Macri paga gli effetti della grave situazione in cui l’Argentina è sprofondata: Pil in calo del 3,1 per cento e inflazione al 57,3 per cento. Il motto dell’ex presidente del Boca Juniors era stato “riportare l’Argentina nel mondo” ma il suo primo mandato si chiude con un netto peggioramento degli indicatori macro-economici che sono conseguenza, come dicono i critici, delle mancate riforme, la fuga di capitali e imprenditori: il tasso di povertà è cresciuto del 35 per cento, l’inflazione fino a settembre era quasi al 38 per cento mentre il peso ha perso il 70 per cento del suo valore dal gennaio 2018. I dati ufficiali parlano di una disoccupazione al 10 per cento, la più alta da dodici anni a questa parte.
Fernández, nella perfetta tradizione peronista, ha già annunciato un piano contro la povertà e la rinegoziazione del debito a partire dal maxi prestito di oltre 56 miliardi di dollari ottenuto dal Fondo Monetario Internazionale nei mesi scorsi. Si apre ora una delicata fase di transizione, che inizia il giorno dopo il voto con un incontro tra il nuovo eletto e il presidente uscente, e che vede la sua prima tappa il prossimo 10 dicembre, quando Fernández si insedierà ufficialmente alla Casa Rosada.

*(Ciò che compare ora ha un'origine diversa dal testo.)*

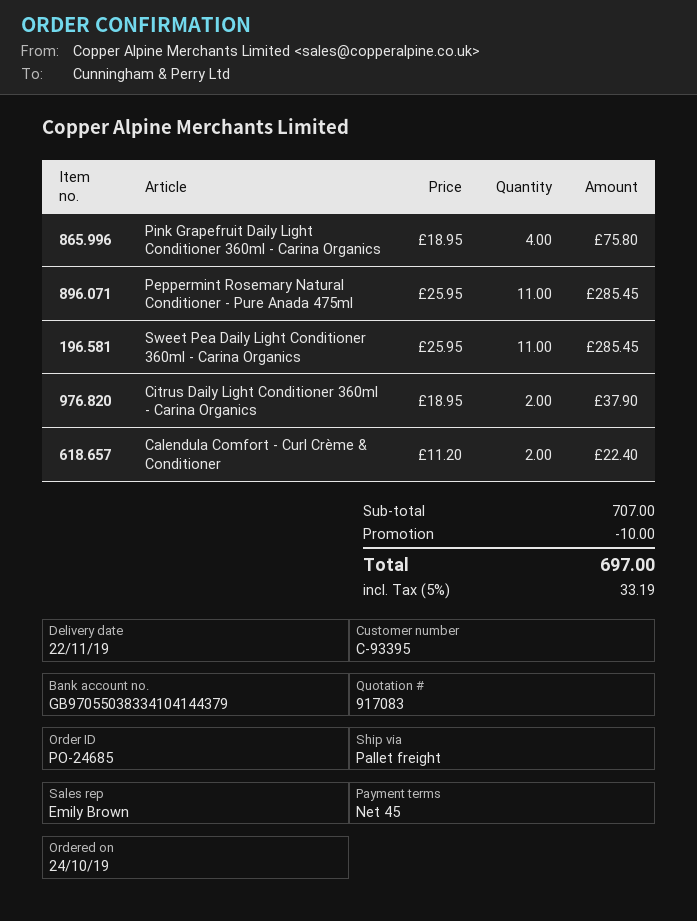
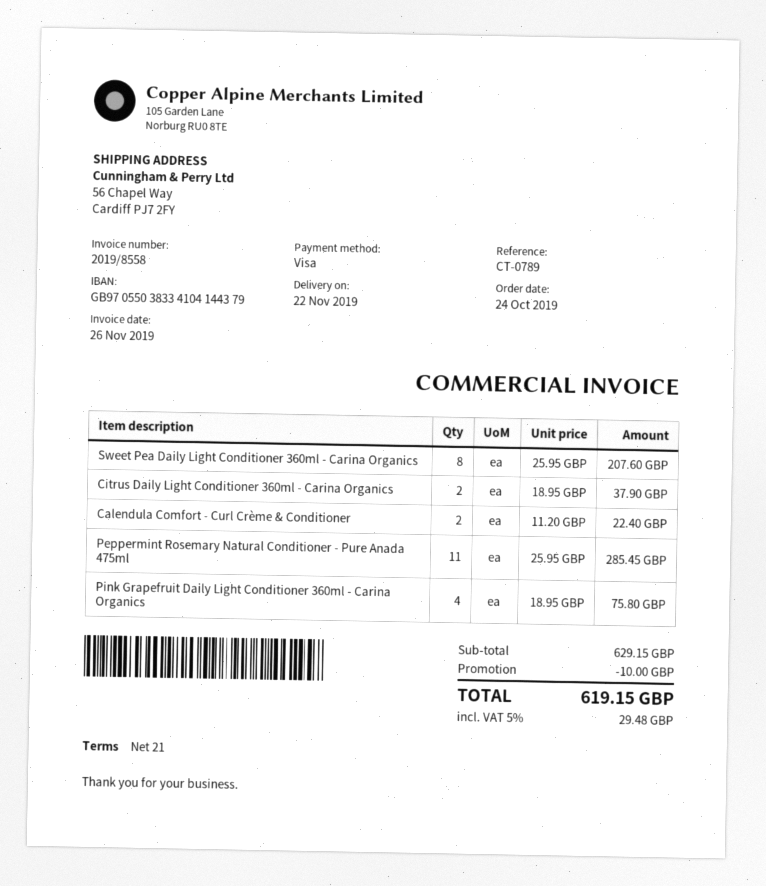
payment terms: 45 days -> 21 days
Sweet Pea Daily Light Conditioner 360ml - Carina Organics: 11 x 25.95 = 285.45 -> 8 x 25.95 = 207.60
subtotal: 707.00 -> 629.15
tax: 5% = 33.19 -> 5% = 29.48
total: 697.00 -> 619.15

“Sono stati terribili questi quattro anni”, dice a TPI Norma, che vive nella provincia di Buenos Aires e fa la venditrice ambulante. “Con Macri non potevo vendere in strada nella capitale, con Cristina sì. E farlo era la mia sola entrata economica”. Nicolas è un commerciante trentenne e produce vino. “Oggi diciamo basta all’austerità”, dice a TPI.

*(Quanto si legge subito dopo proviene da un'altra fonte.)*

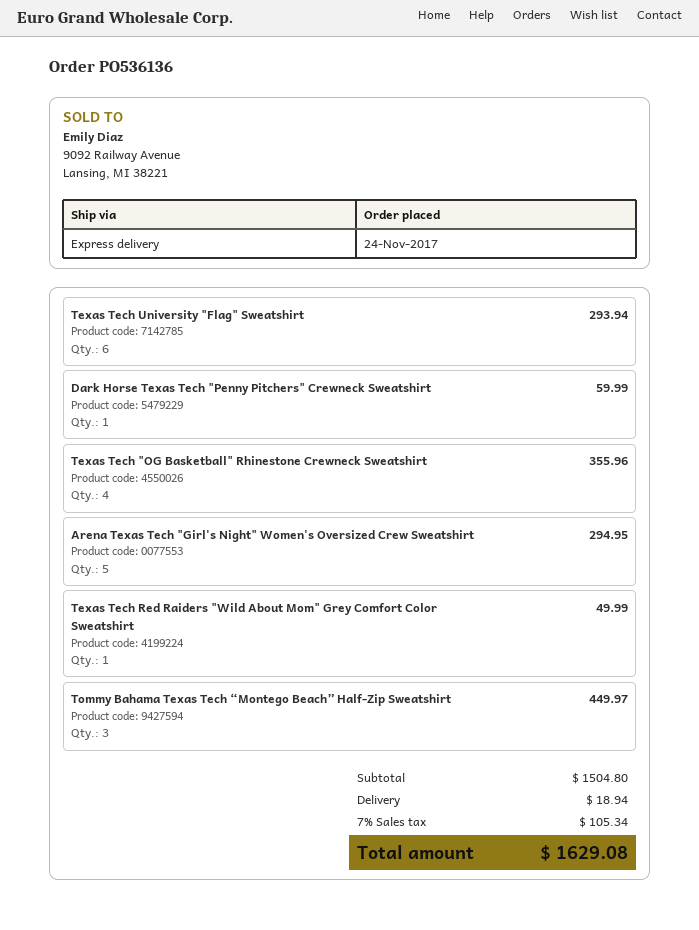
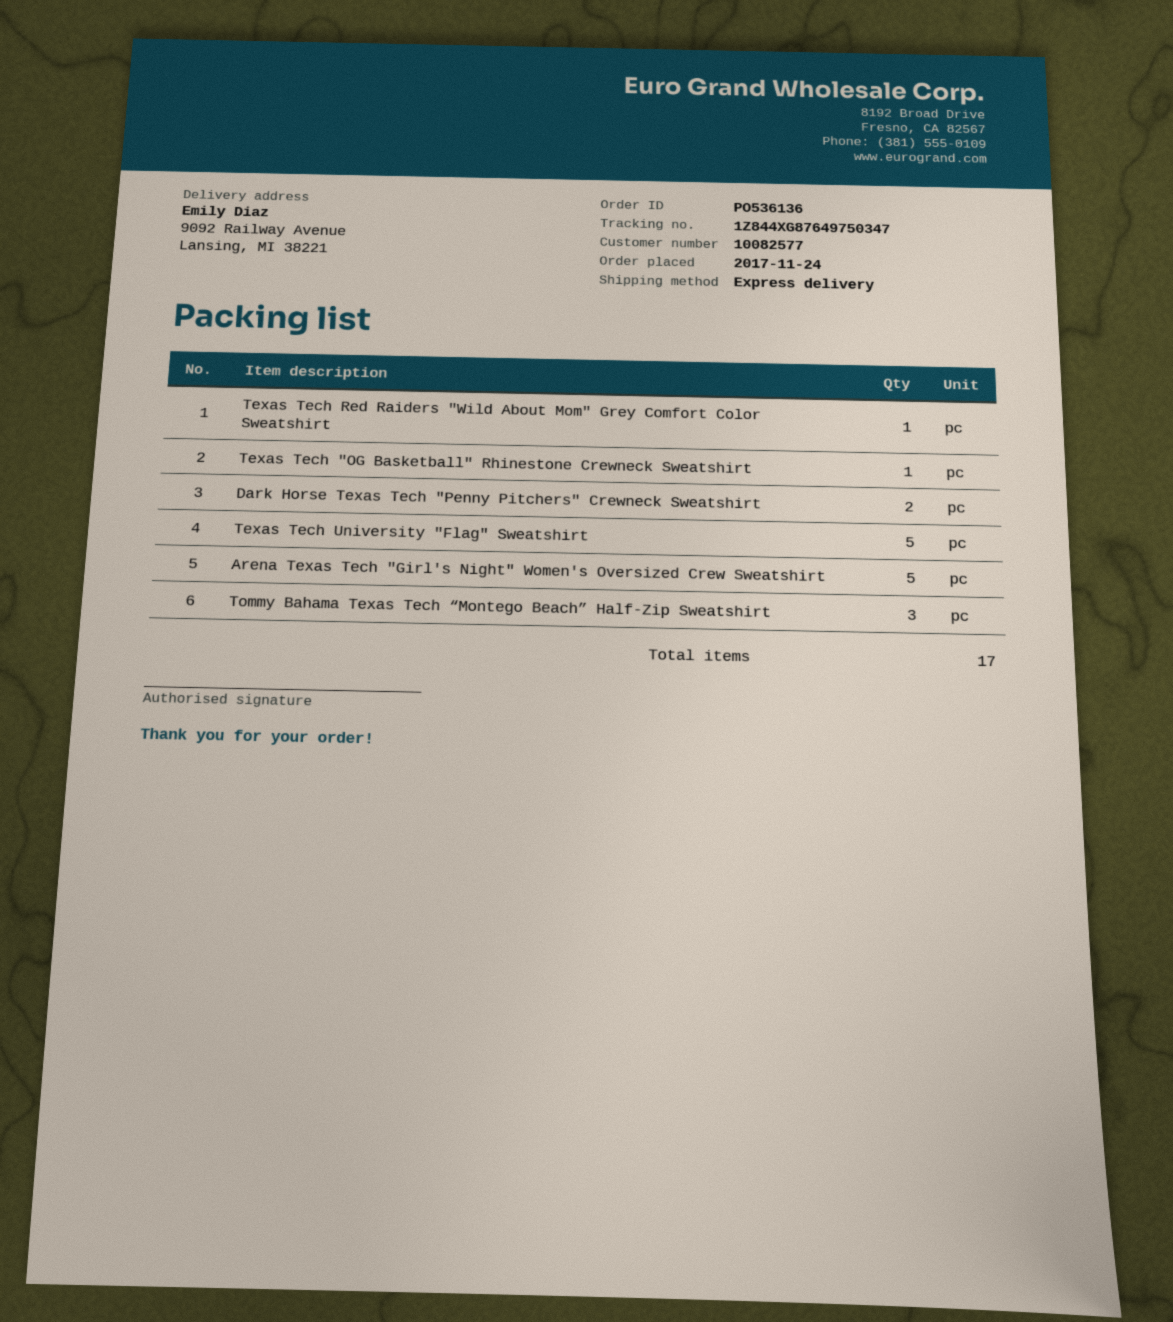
Texas Tech University "Flag" Sweatshirt: 6 -> 5
Dark Horse Texas Tech "Penny Pitchers" Crewneck Sweatshirt: 1 -> 2
Texas Tech "OG Basketball" Rhinestone Crewneck Sweatshirt: 4 -> 1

Ora Fernández deve attivare un piano per tranquillizzare i mercati e contenere la fuga verso il dollaro e l’erosione delle riserve. Una strategia che, insieme, controlli il mercato delle valute e costruisca un patto sociale in grado di contenere i prezzi e difendere i salari. Ma il peronista moderato è un abile negoziatore e ha dato più volte prova della sua capacità di fare sedere tutti intorno a un tavolo.
“Che succederà con il dollaro? La domanda ce la stiamo facendo tutti”, dice a TPI Sergio, tassista. Il giorno dopo il ritorno alle urne, il presidente del Banco Central, Guido Sandleris, ha limitato l’acquisto di dollari a 100 al mese per quanto riguarda i contanti. “Nel 2015 ho votato Macri perché aveva promesso che avrebbe fatto ripartire il paese. Oggi ho scelto Fernández. Per riuscire a sopravvivere, devo lavorare quindici ore al giorno. Non vado in vacanza da quattro anni. Ma, almeno questa notte, mi faccio una bella dormita”.